Operatori sanitari in fuga dal servizio pubblico: raffica di dimissioni volontarie

Negli elenchi AUSL altri 16 atti di recesso anche nelle ultime due settimane


A differenza del Veneto dove nei giorni scorsi, in risposta ad una interrogazione regionale, i dati relativi alle dimissioni volontarie del personale medico ed infermieristico dal sistema sanitario pubblico sono stati resi noti, in Emilia-Romagna e a Modena non è ancora possibile dimensionare numericamente un fenomeno che comunque è sempre più diffuso. Basta osservare l'elenco degli atti e delle disposizioni dell'Ausl di Modena per averne la certezza. Da mesi, quotidianamente, si registrano dimissioni a raffica. Dimissioni volontarie di operatori sanitari: tanti infermieri, ma anche medici e specialisti. Professionisti che pur contando su contratti a tempo indeterminato tutelati da norme nazionali, decidono volontariamente di lasciare l'incarico. Si tratta di posti di lavoro ambiti fino a qualche anno fa, e che adesso non lo sono più. Al punto da non poterne più. Da rifiutare, anche dopo tanti anni di servizio.
I sindacati di settore, nei giorni scorsi in piazza per rivendicare diritti salariali, contrattuali e condizioni di lavoro adeguate, dicono che non è solo per andare a lavorare nel privato, molto più remunerativo, soprattutto se si è specializzati, ma anche per le condizioni di lavoro in cui ci si trova ad operare. Con organici ridotti al minimo e sottodimensionati, senza turn-over, con scarsa possibilità di permessi e in condizioni estreme, per carenza di personale, che continuano in maniera emergenziale anche nel post covid.
Fatto sta che lo stillicidio con cui quotidianamente gli atti dell'AUSL di Modena certificano dimissioni o recessi volontari da parte del personale dipendente, è impressionante. Sicuramente senza precedenti. Ci sono giorni in cui vengono protocollati anche 5-6 atti di questo tipo. Professionisti anche di lunga esperienza che se ne vanno. Mentre per settimane non si registrano, per contro, atti di assunzione.
Allo stesso tempo, a conferma di quella distorsione del sistema di cui parlava anche recentemente l'assessore regionale Donini, si contano sempre più spesso atti per l'affidamento all'esterno di prestazioni. I più eclatanti quelli relativi agli appalti a cooperative esterne per la fornitura di turni di personale medico a gettone nei reparti di emergenza urgenza e di ostetricia. A 1400 euro a gettone, a fronte dei 200-250 euro che costerebbe, apprendiamo da fonti interne, il turno di uno specialista dipendente in struttura. Ed è così che si entra nel circolo paradossale per cui i costi in aumento per il ricorso a personale esterno per fare fronte alla carenza di personale interno, portano ad un saldo costo-personale sempre più negativo. Più costi, meno personale, meno servizi e peggioramento della qualità del lavoro. Nelle ultime settimane dagli organici AUSL sono usciti, oltre a diversi infermieri, anche uno psicologo, un veterinario e un medico di base in servizio nell'area nord.
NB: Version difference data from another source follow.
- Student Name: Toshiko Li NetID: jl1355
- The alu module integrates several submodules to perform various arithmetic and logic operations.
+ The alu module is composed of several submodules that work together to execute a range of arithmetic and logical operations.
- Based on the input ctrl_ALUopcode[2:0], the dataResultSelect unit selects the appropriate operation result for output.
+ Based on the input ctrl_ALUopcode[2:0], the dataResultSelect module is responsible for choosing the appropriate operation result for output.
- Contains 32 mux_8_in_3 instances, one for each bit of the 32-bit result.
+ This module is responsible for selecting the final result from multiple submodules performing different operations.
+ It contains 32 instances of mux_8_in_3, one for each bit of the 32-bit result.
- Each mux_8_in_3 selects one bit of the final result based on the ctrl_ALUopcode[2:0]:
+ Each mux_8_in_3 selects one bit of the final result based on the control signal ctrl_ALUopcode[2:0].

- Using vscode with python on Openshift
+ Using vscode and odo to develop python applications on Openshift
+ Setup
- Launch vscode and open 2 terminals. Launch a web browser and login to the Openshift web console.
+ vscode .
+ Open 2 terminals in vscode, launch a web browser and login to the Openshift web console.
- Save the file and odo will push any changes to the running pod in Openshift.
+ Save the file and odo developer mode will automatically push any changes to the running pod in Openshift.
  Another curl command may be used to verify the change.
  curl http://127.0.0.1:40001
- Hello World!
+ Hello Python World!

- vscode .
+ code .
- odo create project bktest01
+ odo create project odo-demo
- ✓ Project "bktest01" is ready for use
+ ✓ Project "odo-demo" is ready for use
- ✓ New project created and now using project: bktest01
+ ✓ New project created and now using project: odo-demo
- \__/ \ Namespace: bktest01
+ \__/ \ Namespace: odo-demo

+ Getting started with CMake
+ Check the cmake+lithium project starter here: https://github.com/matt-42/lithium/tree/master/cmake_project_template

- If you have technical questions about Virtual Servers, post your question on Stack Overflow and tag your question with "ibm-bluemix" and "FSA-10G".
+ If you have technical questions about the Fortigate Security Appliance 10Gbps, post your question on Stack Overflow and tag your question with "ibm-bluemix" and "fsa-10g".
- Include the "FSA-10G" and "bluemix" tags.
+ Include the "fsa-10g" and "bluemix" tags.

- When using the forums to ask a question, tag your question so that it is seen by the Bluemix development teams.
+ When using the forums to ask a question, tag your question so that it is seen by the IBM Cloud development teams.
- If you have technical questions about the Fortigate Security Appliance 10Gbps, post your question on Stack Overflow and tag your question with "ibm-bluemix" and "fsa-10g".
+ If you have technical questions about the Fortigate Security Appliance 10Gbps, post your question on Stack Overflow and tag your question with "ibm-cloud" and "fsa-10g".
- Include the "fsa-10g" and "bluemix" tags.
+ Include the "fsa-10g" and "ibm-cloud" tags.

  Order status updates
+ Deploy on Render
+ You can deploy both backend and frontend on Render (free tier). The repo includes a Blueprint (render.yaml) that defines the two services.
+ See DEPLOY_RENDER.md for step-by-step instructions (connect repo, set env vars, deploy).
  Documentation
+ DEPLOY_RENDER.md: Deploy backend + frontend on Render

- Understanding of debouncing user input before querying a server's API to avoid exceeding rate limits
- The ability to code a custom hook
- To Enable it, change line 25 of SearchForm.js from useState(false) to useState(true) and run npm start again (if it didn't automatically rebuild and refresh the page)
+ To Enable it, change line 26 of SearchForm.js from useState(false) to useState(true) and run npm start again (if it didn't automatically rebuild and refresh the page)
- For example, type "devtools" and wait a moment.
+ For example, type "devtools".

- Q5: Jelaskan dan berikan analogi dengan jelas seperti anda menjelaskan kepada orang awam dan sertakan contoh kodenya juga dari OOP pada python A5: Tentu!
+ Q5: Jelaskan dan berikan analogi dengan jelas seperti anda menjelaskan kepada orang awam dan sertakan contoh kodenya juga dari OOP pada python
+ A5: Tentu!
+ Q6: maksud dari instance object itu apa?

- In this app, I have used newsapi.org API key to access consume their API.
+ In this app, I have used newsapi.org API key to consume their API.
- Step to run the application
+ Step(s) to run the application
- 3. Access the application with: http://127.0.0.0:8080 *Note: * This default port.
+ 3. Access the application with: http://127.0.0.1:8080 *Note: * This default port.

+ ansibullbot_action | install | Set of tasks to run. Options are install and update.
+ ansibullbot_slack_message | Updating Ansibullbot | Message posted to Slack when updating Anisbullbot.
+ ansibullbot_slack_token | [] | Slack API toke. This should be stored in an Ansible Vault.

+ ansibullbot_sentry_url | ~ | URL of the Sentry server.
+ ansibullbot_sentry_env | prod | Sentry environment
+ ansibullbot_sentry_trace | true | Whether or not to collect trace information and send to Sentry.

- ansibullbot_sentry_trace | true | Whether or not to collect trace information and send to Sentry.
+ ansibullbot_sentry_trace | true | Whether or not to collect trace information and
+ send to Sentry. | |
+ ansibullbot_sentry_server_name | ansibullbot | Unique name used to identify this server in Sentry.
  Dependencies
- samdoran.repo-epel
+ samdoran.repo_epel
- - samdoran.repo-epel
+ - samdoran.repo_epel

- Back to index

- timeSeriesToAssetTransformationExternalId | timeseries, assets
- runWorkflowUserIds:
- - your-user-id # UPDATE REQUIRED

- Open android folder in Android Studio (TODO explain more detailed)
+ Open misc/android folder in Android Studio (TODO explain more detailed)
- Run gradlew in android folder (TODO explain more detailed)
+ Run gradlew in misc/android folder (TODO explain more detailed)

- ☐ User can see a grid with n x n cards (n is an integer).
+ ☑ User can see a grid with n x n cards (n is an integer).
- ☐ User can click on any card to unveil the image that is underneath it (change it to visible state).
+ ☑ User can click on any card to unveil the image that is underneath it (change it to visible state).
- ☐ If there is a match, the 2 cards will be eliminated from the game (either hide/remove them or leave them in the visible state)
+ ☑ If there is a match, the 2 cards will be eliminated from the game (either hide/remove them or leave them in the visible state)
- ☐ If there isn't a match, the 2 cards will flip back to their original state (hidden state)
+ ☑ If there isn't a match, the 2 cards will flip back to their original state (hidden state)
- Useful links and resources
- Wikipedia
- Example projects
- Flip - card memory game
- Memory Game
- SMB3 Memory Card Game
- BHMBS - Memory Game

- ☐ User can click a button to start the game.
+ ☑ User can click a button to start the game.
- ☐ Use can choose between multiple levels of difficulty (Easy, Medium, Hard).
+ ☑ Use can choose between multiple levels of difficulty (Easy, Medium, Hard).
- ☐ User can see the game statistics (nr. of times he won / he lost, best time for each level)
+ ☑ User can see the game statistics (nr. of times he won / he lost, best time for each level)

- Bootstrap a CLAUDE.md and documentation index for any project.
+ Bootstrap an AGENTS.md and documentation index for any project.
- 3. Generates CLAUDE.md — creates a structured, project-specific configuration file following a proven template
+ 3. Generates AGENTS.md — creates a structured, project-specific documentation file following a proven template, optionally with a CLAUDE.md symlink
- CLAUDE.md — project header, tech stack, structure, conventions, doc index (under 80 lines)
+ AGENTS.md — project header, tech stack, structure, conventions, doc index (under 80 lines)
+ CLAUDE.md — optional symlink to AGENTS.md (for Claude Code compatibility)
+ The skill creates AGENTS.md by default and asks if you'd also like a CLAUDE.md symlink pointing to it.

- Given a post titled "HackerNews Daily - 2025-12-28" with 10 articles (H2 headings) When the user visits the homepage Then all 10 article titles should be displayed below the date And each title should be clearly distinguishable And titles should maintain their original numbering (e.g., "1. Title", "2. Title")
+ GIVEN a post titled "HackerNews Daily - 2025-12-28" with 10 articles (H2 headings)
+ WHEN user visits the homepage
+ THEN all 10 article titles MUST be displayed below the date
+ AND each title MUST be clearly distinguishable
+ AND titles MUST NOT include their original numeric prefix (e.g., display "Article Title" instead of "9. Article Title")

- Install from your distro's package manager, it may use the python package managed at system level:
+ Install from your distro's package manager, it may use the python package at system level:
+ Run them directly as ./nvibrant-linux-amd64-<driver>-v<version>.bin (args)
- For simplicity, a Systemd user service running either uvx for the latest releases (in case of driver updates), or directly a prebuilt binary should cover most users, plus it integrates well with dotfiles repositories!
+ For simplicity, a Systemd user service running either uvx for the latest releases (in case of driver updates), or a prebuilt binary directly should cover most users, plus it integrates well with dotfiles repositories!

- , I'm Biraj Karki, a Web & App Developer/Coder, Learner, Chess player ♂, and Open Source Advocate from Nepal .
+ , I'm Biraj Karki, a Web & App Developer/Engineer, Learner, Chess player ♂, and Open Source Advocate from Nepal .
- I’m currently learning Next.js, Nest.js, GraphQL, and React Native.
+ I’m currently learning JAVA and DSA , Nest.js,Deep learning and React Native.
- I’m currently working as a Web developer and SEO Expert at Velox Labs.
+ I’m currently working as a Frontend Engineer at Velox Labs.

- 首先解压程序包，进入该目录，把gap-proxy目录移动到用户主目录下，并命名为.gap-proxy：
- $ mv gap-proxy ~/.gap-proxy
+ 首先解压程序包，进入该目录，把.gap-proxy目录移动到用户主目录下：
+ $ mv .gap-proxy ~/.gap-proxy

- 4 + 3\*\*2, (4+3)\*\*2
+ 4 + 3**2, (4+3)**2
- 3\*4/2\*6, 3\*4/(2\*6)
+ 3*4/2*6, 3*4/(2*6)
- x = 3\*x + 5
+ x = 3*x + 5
In attesa, come detto, di avere numeri ufficiali e precisi prendiamo con le molle e solo in termini indicativi quelli che emergono dall'elenco degli atti dell'Ausl. Certo è che siamo di fronte ad un fenomeno preoccupante soprattutto per un sistema sanitario regionale che pur vantando innegabilmente standard ancora elevati, allo stesso tempo certifica un nuovo bilancio con 400 milioni di euro di buco a livello regionale, capace di fare paventare lo spettro, fino ad ora fortunatamente solo teorico, del commissariamento, e comunque in grado di incidere sui futuri investimenti, compreso quello fondamentale del personale. Che non può, stando anche alle recenti parole dell'assessore regionale alla sanità Donini alla riunione della Conferenza Territoriale Socio Sanitaria (CTSS), della provincia di Modena, continuare ad essere sostituito con il ricorso a cooperative esterne. Ricorso che, richiamando sempre le parole di Donini, sta già portando ad una distorsione del sistema. Con effetti diretti e indiretti anche sulle prestazioni all'utenza. Un problema quindi centrale che ci si aspetterebbe venisse affrontato in maniera organica e strutturale, soprattutto a livello istituzionale. Partendo dalla fotografia chiara di un fenomeno che sta mettendo in crisi il servizio pubblico, che ne sta spostando il baricentro su quello privato e che non può più essere sottaciuto.